8198794: Hotspot crash on Cassandra 3.11.1 startup with libnuma 2.0.3
authorgromero
Thu, 15 Mar 2018 20:52:29 -0400
changeset 49410 7fb0ad2d8749
parent 49409 66ba2092464c
child 49411 7a656b77a2d8
8198794: Hotspot crash on Cassandra 3.11.1 startup with libnuma 2.0.3 Reviewed-by: dholmes, phh
src/hotspot/os/linux/os_linux.hpp
--- a/src/hotspot/os/linux/os_linux.hpp	Wed Mar 14 11:09:26 2018 -0700
+++ b/src/hotspot/os/linux/os_linux.hpp	Thu Mar 15 20:52:29 2018 -0400
@@ -260,8 +260,8 @@
   static void set_numa_bitmask_isbitset(numa_bitmask_isbitset_func_t func) { _numa_bitmask_isbitset = func; }
   static void set_numa_distance(numa_distance_func_t func) { _numa_distance = func; }
   static void set_numa_all_nodes(unsigned long* ptr) { _numa_all_nodes = ptr; }
-  static void set_numa_all_nodes_ptr(struct bitmask **ptr) { _numa_all_nodes_ptr = *ptr; }
-  static void set_numa_nodes_ptr(struct bitmask **ptr) { _numa_nodes_ptr = *ptr; }
+  static void set_numa_all_nodes_ptr(struct bitmask **ptr) { _numa_all_nodes_ptr = (ptr == NULL ? NULL : *ptr); }
+  static void set_numa_nodes_ptr(struct bitmask **ptr) { _numa_nodes_ptr = (ptr == NULL ? NULL : *ptr); }
   static int sched_getcpu_syscall(void);
  public:
   static int sched_getcpu()  { return _sched_getcpu != NULL ? _sched_getcpu() : -1; }
@@ -305,6 +305,18 @@
   static bool isnode_in_existing_nodes(unsigned int n) {
     if (_numa_bitmask_isbitset != NULL && _numa_nodes_ptr != NULL) {
       return _numa_bitmask_isbitset(_numa_nodes_ptr, n);
+    } else if (_numa_bitmask_isbitset != NULL && _numa_all_nodes_ptr != NULL) {
+      // Not all libnuma API v2 implement numa_nodes_ptr, so it's not possible
+      // to trust the API version for checking its absence.

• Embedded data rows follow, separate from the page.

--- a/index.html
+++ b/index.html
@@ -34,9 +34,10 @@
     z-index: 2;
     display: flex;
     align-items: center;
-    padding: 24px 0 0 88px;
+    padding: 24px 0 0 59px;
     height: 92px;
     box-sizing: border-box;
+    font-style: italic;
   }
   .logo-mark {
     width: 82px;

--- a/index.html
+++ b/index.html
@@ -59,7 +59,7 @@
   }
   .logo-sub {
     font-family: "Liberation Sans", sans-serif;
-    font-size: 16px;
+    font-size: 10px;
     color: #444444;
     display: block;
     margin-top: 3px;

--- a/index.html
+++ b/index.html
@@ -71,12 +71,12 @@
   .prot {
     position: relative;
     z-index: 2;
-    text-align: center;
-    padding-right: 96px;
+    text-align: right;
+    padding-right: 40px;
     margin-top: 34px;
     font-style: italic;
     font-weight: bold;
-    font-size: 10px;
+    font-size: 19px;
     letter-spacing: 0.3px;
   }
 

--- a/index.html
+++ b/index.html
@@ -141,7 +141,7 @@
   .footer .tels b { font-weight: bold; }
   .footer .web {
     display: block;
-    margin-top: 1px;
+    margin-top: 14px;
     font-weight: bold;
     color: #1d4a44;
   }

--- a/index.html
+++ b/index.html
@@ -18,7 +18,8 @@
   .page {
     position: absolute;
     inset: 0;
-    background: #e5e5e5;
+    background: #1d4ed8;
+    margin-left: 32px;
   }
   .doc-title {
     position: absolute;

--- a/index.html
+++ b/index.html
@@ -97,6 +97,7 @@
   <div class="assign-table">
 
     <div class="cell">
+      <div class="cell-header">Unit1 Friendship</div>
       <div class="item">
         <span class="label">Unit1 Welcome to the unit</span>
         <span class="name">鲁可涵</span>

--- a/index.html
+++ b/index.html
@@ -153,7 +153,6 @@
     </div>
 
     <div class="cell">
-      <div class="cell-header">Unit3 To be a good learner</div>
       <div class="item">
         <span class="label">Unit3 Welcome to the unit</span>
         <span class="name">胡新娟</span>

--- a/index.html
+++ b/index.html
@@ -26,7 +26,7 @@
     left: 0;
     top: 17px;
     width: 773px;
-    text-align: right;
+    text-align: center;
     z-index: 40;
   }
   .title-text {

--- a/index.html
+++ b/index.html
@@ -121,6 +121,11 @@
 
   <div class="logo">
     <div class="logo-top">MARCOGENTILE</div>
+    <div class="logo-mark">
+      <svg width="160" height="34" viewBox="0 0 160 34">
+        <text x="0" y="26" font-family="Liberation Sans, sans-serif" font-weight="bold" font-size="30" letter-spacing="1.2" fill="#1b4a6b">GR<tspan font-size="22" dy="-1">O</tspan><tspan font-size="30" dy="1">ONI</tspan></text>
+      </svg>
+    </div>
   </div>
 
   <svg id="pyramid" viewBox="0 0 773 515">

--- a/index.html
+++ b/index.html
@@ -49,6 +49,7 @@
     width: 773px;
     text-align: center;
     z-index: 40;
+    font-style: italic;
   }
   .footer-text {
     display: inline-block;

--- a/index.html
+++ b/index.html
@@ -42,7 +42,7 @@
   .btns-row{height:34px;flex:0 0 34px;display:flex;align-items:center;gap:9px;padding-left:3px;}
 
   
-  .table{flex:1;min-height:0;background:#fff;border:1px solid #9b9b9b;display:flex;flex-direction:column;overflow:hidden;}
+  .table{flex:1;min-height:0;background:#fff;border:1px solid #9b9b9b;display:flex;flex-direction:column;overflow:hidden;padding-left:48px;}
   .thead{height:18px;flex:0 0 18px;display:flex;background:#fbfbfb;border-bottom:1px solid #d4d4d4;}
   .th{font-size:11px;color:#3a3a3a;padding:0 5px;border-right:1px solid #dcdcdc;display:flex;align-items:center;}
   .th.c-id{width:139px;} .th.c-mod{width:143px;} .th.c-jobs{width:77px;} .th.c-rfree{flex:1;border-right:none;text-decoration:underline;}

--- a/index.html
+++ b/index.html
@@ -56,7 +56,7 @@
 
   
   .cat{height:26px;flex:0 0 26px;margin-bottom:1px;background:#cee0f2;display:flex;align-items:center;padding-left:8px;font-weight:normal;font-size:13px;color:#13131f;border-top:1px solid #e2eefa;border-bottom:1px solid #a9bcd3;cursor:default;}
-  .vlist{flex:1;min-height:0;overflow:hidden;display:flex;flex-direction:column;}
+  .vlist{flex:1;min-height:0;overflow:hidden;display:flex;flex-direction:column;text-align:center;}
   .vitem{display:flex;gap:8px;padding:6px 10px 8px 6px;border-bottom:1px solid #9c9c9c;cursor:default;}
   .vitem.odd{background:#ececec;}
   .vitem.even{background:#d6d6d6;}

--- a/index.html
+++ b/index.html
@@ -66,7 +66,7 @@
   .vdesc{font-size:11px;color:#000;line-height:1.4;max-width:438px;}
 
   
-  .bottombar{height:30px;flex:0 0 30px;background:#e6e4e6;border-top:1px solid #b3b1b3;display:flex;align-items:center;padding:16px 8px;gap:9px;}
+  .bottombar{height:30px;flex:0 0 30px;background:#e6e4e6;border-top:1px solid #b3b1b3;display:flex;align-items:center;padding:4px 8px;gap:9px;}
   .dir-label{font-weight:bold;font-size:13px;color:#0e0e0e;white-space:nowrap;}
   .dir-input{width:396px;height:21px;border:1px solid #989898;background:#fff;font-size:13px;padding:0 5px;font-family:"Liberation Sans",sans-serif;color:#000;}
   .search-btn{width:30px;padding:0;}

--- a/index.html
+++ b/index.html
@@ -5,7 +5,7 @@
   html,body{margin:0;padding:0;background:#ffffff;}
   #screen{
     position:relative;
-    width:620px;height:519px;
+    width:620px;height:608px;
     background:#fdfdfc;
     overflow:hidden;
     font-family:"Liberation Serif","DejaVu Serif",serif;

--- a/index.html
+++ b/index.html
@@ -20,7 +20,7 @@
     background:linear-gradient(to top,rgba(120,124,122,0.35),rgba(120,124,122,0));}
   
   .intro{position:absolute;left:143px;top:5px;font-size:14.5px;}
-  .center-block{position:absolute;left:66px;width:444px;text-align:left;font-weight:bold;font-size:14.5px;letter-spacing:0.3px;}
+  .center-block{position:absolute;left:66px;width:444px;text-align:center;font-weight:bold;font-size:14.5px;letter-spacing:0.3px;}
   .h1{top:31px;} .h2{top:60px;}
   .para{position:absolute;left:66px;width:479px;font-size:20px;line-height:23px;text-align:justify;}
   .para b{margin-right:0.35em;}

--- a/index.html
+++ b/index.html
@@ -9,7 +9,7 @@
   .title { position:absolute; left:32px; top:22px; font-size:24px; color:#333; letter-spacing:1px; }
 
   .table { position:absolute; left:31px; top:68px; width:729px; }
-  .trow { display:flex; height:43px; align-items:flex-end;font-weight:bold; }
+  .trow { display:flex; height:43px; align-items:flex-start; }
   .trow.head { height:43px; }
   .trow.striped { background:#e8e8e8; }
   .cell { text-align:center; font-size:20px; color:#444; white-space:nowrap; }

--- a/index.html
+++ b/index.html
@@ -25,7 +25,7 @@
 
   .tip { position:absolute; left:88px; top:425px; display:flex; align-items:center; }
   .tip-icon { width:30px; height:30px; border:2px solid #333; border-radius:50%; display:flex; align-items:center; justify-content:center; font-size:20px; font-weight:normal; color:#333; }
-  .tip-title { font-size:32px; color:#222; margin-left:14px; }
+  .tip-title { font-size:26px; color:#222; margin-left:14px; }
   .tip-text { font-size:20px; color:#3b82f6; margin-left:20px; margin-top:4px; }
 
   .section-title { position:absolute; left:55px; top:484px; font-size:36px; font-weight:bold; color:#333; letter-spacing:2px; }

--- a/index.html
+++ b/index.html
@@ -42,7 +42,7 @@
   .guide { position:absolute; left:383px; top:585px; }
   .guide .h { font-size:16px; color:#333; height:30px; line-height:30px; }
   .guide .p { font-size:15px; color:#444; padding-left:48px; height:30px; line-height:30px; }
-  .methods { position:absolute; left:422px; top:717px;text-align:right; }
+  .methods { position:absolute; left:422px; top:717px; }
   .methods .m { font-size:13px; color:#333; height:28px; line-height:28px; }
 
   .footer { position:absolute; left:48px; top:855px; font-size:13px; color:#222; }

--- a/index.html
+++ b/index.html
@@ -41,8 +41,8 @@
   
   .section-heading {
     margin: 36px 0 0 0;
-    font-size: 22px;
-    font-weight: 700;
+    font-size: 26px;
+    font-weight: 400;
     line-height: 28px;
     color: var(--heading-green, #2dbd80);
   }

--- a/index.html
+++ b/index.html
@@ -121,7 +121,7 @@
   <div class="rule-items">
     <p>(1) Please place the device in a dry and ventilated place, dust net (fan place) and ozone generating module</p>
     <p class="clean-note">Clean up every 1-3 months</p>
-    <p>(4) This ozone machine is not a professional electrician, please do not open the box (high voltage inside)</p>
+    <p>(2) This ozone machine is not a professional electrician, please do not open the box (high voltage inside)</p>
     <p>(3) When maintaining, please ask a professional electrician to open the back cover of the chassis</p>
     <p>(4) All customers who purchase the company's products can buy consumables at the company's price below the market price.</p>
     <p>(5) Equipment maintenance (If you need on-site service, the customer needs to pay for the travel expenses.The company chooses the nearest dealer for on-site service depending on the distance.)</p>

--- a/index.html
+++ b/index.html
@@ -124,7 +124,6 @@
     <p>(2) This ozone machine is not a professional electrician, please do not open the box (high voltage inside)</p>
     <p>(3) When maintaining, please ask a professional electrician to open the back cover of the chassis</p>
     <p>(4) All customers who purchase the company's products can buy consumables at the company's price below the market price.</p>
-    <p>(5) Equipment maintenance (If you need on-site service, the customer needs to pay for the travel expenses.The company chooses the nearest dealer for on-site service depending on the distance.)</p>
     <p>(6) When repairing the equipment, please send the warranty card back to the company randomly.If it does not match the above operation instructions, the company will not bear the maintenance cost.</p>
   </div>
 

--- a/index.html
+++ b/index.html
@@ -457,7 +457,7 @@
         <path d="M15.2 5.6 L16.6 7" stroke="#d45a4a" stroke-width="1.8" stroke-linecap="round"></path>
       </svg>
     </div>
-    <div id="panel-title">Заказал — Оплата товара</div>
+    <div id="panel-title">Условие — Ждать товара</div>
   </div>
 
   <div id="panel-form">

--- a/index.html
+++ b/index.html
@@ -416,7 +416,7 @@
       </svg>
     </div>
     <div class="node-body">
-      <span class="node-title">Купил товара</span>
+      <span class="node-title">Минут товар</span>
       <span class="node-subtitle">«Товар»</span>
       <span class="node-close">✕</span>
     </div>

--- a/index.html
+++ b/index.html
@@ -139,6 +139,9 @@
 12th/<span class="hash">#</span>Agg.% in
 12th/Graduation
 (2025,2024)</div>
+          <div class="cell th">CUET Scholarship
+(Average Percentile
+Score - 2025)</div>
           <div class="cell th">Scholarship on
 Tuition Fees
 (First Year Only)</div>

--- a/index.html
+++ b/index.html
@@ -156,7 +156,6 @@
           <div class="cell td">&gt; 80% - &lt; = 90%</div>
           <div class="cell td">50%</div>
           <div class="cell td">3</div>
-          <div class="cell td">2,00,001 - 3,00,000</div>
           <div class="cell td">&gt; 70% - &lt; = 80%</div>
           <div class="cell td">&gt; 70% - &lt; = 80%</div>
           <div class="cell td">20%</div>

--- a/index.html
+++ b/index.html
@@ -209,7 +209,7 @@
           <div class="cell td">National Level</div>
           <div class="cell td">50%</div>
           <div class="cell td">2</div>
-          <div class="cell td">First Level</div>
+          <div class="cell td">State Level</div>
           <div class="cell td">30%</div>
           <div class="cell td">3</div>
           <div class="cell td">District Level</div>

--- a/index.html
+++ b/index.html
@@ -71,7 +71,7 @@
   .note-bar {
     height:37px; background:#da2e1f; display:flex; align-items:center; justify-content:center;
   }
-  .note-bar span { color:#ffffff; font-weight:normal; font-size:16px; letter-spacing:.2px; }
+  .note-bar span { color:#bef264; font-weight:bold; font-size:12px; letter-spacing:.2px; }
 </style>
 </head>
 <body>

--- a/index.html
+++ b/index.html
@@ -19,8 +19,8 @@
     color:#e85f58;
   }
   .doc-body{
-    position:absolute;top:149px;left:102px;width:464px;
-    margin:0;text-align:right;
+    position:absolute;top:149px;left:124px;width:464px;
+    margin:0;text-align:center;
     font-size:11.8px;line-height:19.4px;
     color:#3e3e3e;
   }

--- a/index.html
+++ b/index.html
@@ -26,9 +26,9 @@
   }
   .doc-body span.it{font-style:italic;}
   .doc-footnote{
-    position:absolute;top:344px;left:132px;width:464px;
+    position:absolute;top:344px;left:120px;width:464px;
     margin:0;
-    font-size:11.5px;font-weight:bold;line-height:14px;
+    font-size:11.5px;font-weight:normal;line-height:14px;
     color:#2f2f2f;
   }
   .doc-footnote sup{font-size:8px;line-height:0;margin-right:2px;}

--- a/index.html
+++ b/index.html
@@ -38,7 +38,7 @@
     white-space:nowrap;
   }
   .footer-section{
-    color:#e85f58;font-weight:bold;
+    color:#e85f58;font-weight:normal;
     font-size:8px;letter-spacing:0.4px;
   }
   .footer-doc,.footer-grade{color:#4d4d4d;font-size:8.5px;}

On the other hand,
+      // numa_nodes_ptr found in libnuma 2.0.9 and above is the only way to get
+      // a complete view of all numa nodes in the system, hence numa_nodes_ptr
+      // is used to handle CPU and nodes on architectures (like PowerPC) where
+      // there can exist nodes with CPUs but no memory or vice-versa and the
+      // nodes may be non-contiguous. For most of the architectures, like
+      // x86_64, numa_node_ptr presents the same node set as found in
+      // numa_all_nodes_ptr so it's possible to use numa_all_nodes_ptr as a
+      // substitute.
+      return _numa_bitmask_isbitset(_numa_all_nodes_ptr, n);
     } else
       return 0;
   }